Llamado LightsOut, el malware se escondió en 22 aplicaciones de linternas y otras herramientas, y alcanzó de entre 1,5 millones y 7,5 millones de descargas. La intención de esta amenaza era generar ingresos publicitarios ilegales a expensas de sus incautas víctimas.
Algunos usuarios notaron que no podían realizar llamadas sin antes hacer clic en un anuncio o realizar otras actividades con su dispositivo. De hecho, uno de ellos destacaba que, tras comprar la versión premium de la app, seguía apareciendo publicidad maliciosa.
Check Point ha notificado a Google sobre todas las aplicaciones que contienen este malware y las ha eliminado de forma inmediata de la tienda de Google Play. La compañía de ciberseguridad recomienda a todas las personas que hayan descargado algunas de estas apps que las borren lo antes posible.

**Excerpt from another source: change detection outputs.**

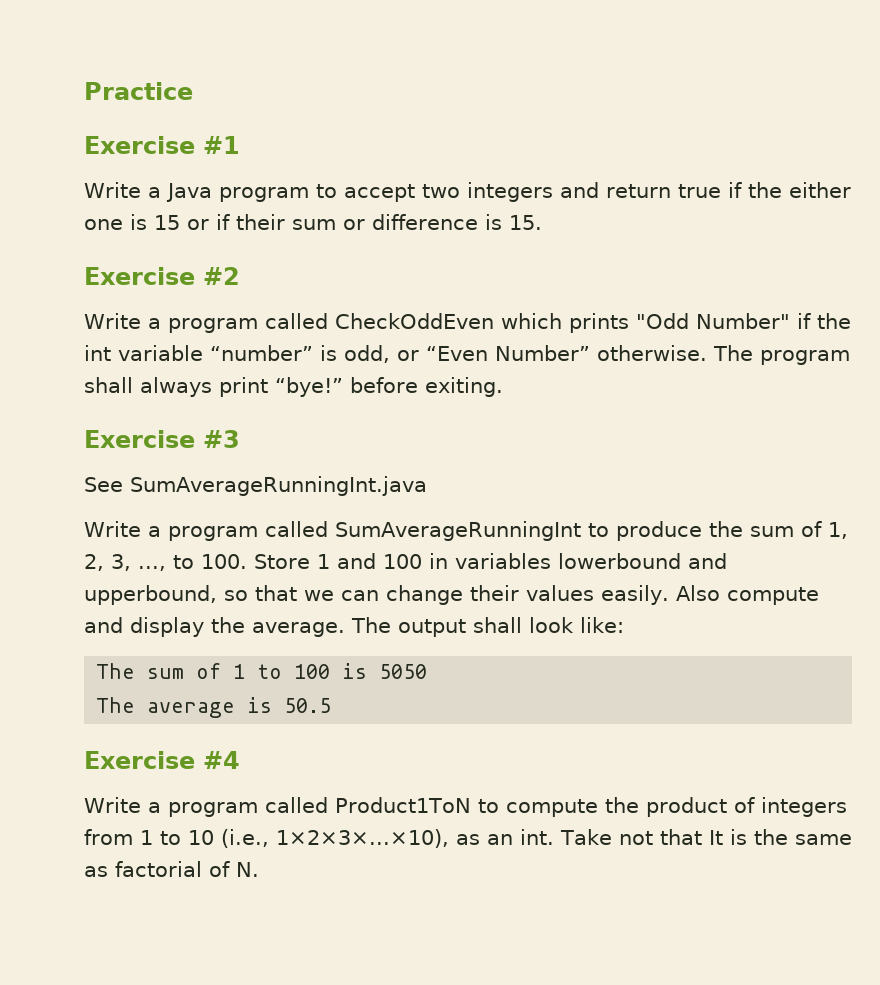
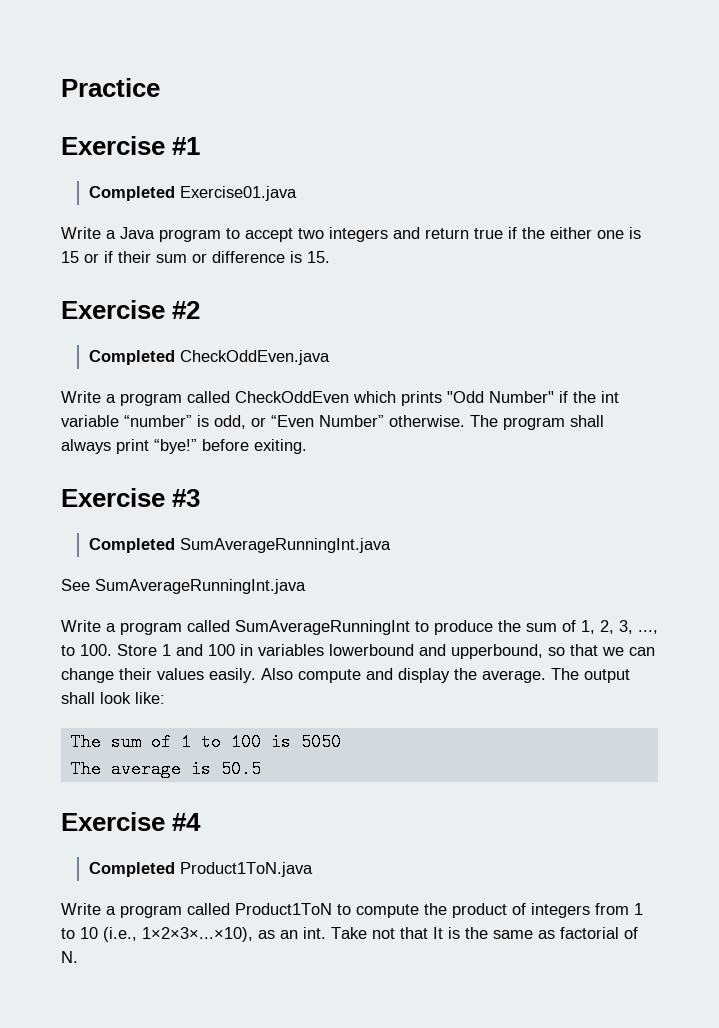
+ Completed Exercise01.java
+ Completed CheckOddEven.java
+ Completed SumAverageRunningInt.java
+ Completed Product1ToN.java

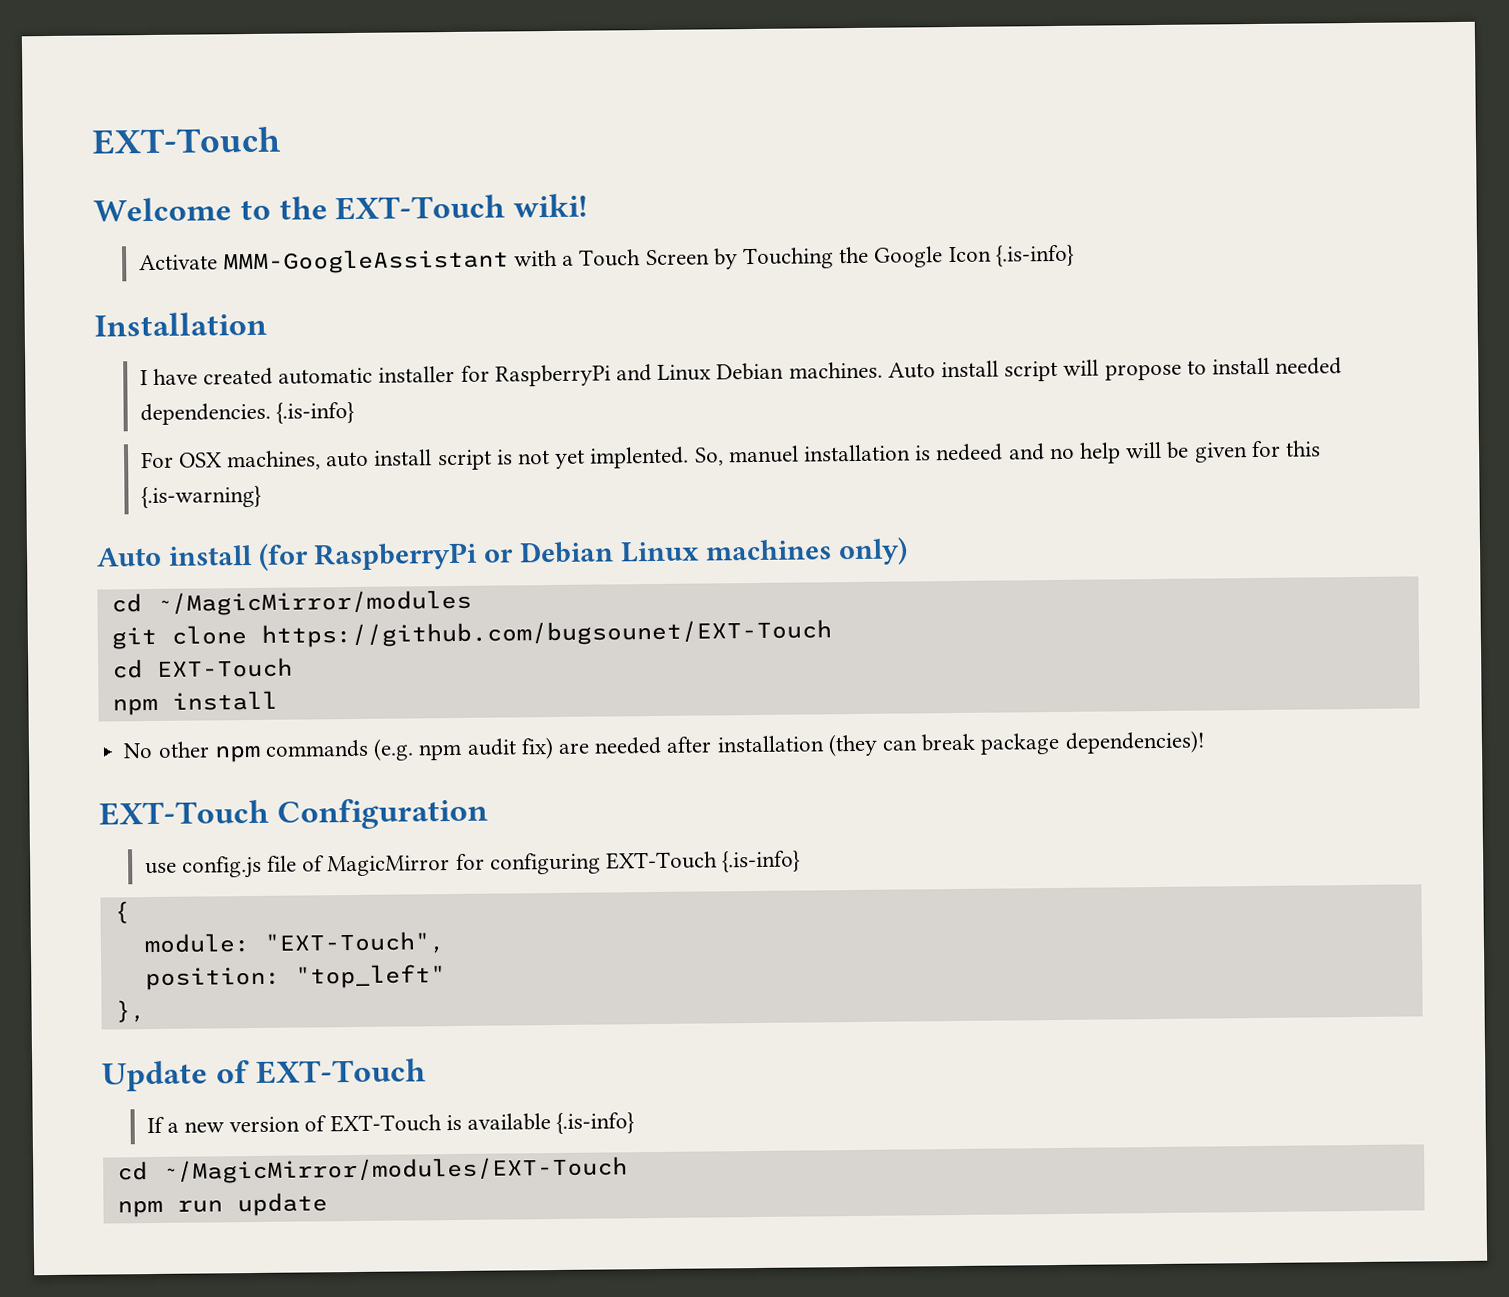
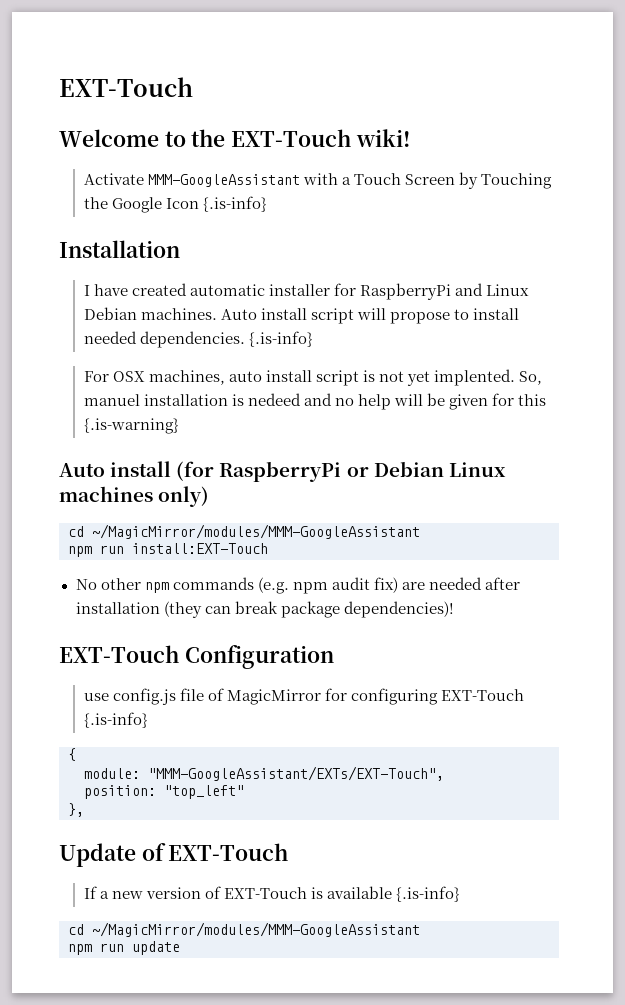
  Auto install (for RaspberryPi or Debian Linux machines only)
- cd ~/MagicMirror/modules
- git clone https://github.com/bugsounet/EXT-Touch
- cd EXT-Touch
- npm install
+ cd ~/MagicMirror/modules/MMM-GoogleAssistant
+ npm run install:EXT-Touch
- module: "EXT-Touch",
+ module: "MMM-GoogleAssistant/EXTs/EXT-Touch",
  If a new version of EXT-Touch is available {.is-info}
- cd ~/MagicMirror/modules/EXT-Touch
+ cd ~/MagicMirror/modules/MMM-GoogleAssistant

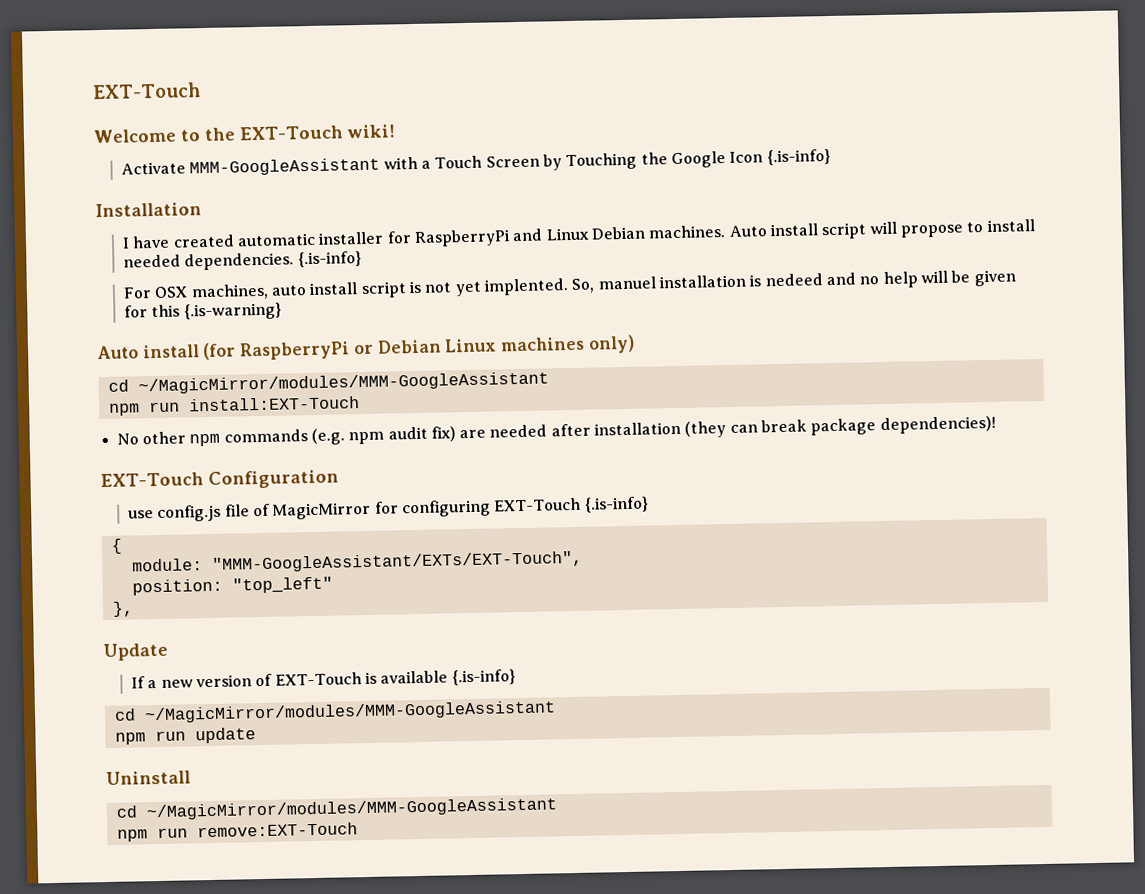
- Update of EXT-Touch
+ Update
+ Uninstall
+ cd ~/MagicMirror/modules/MMM-GoogleAssistant
+ npm run remove:EXT-Touch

LightsOut incrusta el archivo malicioso Solid SDK dentro de las aplicaciones de utilidades y linternas aparentemente legítimas. Este script tiene dos capacidades maliciosas, las cuales están integradas en la mayoría de las muestras encontradas, y son activadas por el servidor de Comando y Control. La primera oculta su icono cuando la aplicación se pone en funcionamiento por primera vez, lo que dificulta mucho la eliminación por parte del usuario.
Posteriormente, la aplicación maliciosa ofrece al usuario una casilla de verificación, así como un panel de control, en el que puede habilitar o deshabilitar servicios adicionales como la visualización de anuncios. A pesar de ello, la publicidad se activa cuando la víctima se conecta a una red WiFi, cuelga una llamada, conecta un cargador o bloquea la pantalla del teléfono.
En concreto, si el dueño del teléfono elige deshabilitar estas funciones, LightsOut puede anular la decisión y continuar mostrando la publicidad invasiva. Dado que los anuncios no están directamente relacionados con la actividad de LightsOut, es poco probable que el usuario entienda esta relación y, aunque lo haga, no podrá encontrar el icono de la aplicación y eliminarlo de su dispositivo.